Factorise :
`x^(2) + 7x + 6 + px + 6p`

To factorise the expression \( x^2 + 7x + 6 + px + 6p \), we can follow these steps: ### Step 1: Rearrange the expression We start with the expression: \[ x^2 + 7x + 6 + px + 6p \] We can group the terms related to \( x \): \[ x^2 + (7 + p)x + (6 + 6p) \] ### Step 2: Identify the quadratic form Now, we can see that the expression is in the form of a quadratic equation: \[ x^2 + (7 + p)x + (6 + 6p) \] ### Step 3: Factor by grouping We need to factor this expression. To do this, we will look for two numbers that multiply to \( 6 + 6p \) (the constant term) and add up to \( 7 + p \) (the coefficient of \( x \)).

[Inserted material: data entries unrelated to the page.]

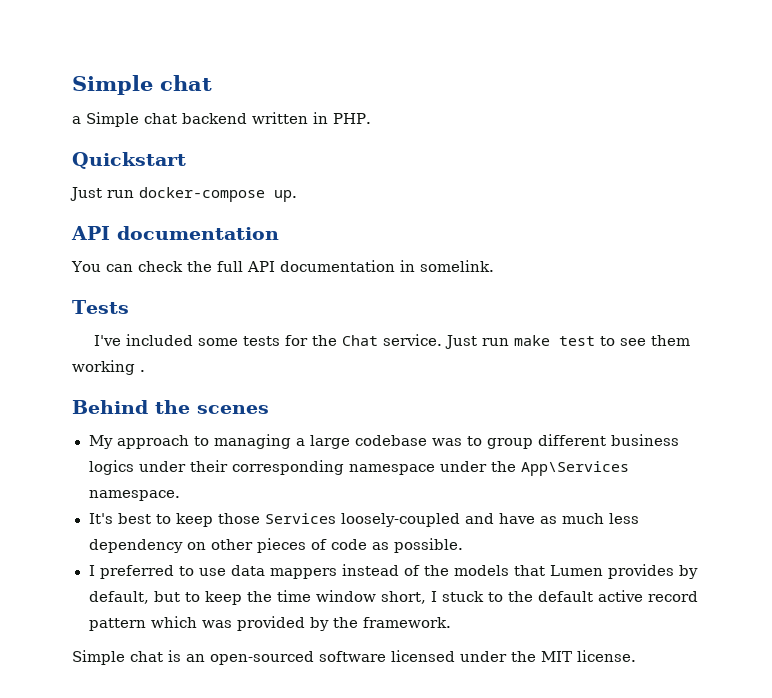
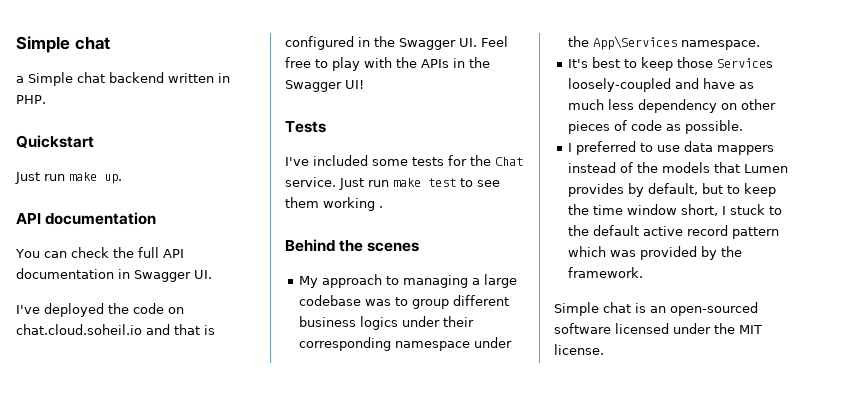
- Just run docker-compose up.
+ Just run make up.
- You can check the full API documentation in somelink.
+ You can check the full API documentation in Swagger UI.
+ I've deployed the code on chat.cloud.soheil.io and that is configured in the Swagger UI. Feel free to play with the APIs in the Swagger UI!

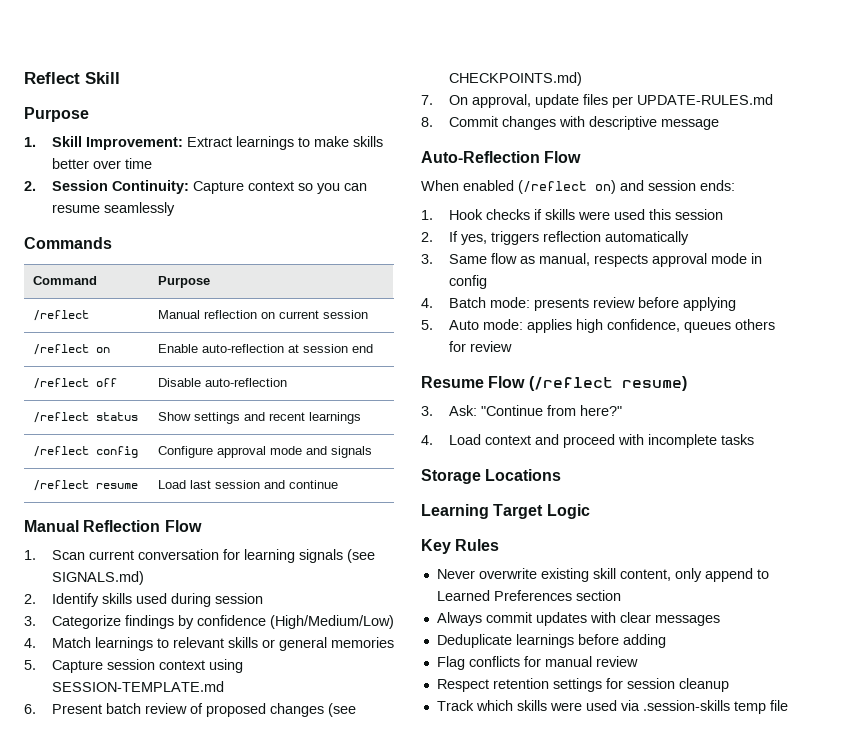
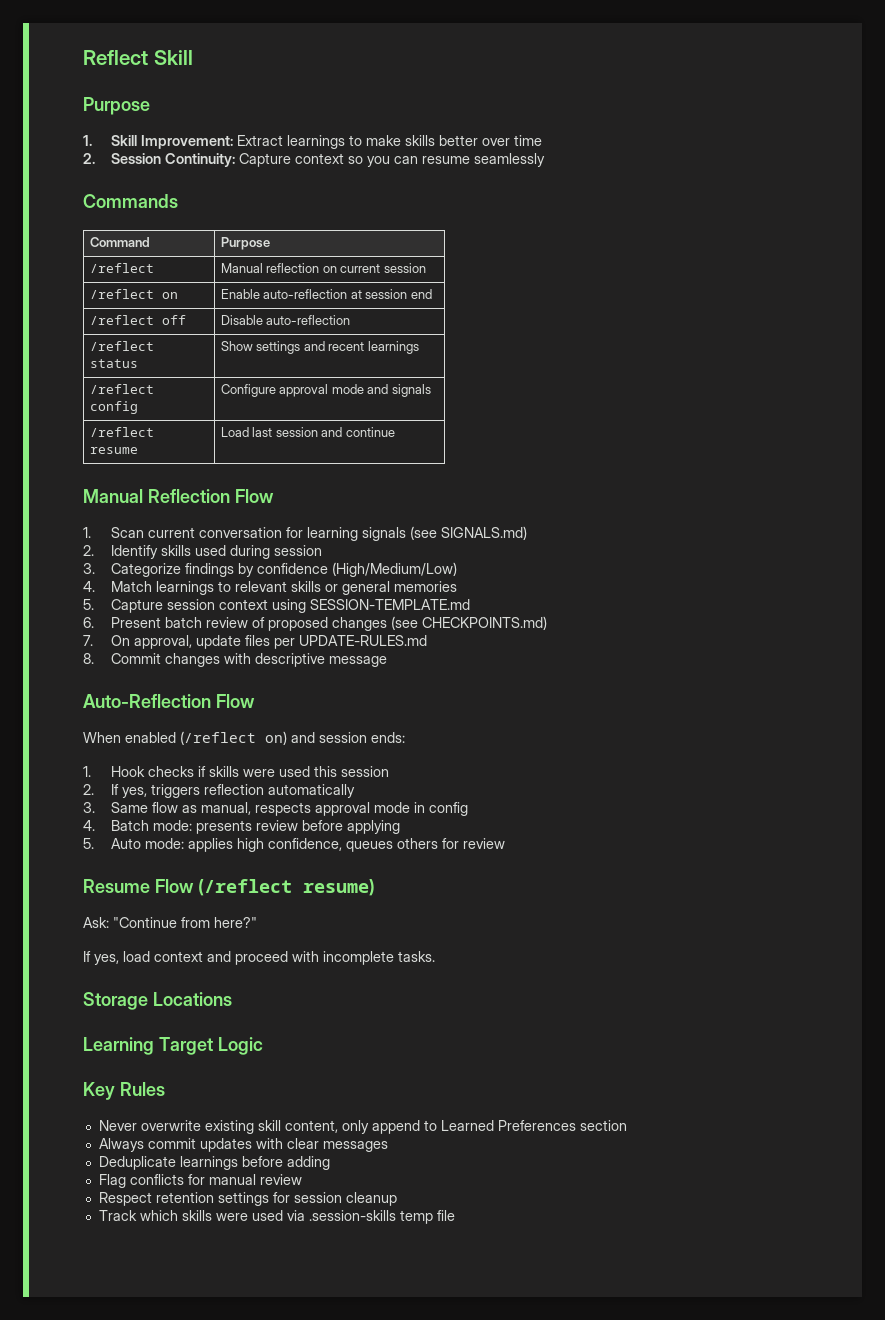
- 3. Ask: "Continue from here?"
+ Ask: "Continue from here?"
- 4. Load context and proceed with incomplete tasks
+ If yes, load context and proceed with incomplete tasks.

Let's rewrite the expression: \[ x^2 + (7 + p)x + (6 + 6p) \] ### Step 4: Split the middle term We can express \( 7 + p \) as \( 6 + 1 + p \) to help with factoring: \[ x^2 + (6 + 1 + p)x + (6 + 6p) \] This can be rearranged as: \[ x^2 + 6x + (1 + p)x + (6 + 6p) \] ### Step 5: Group the terms Now, we can group the first two terms and the last two terms: \[ (x^2 + 6x) + ((1 + p)x + (6 + 6p)) \] ### Step 6: Factor out common terms From the first group \( (x^2 + 6x) \), we can factor out \( x \): \[ x(x + 6) + (1 + p)(x + 6) \] ### Step 7: Factor out the common binomial Now we notice that \( (x + 6) \) is common in both terms: \[ (x + 6)(x + 1 + p) \] ### Final Answer Thus, the factorised form of the expression \( x^2 + 7x + 6 + px + 6p \) is: \[ (x + 6)(x + 1 + p) \]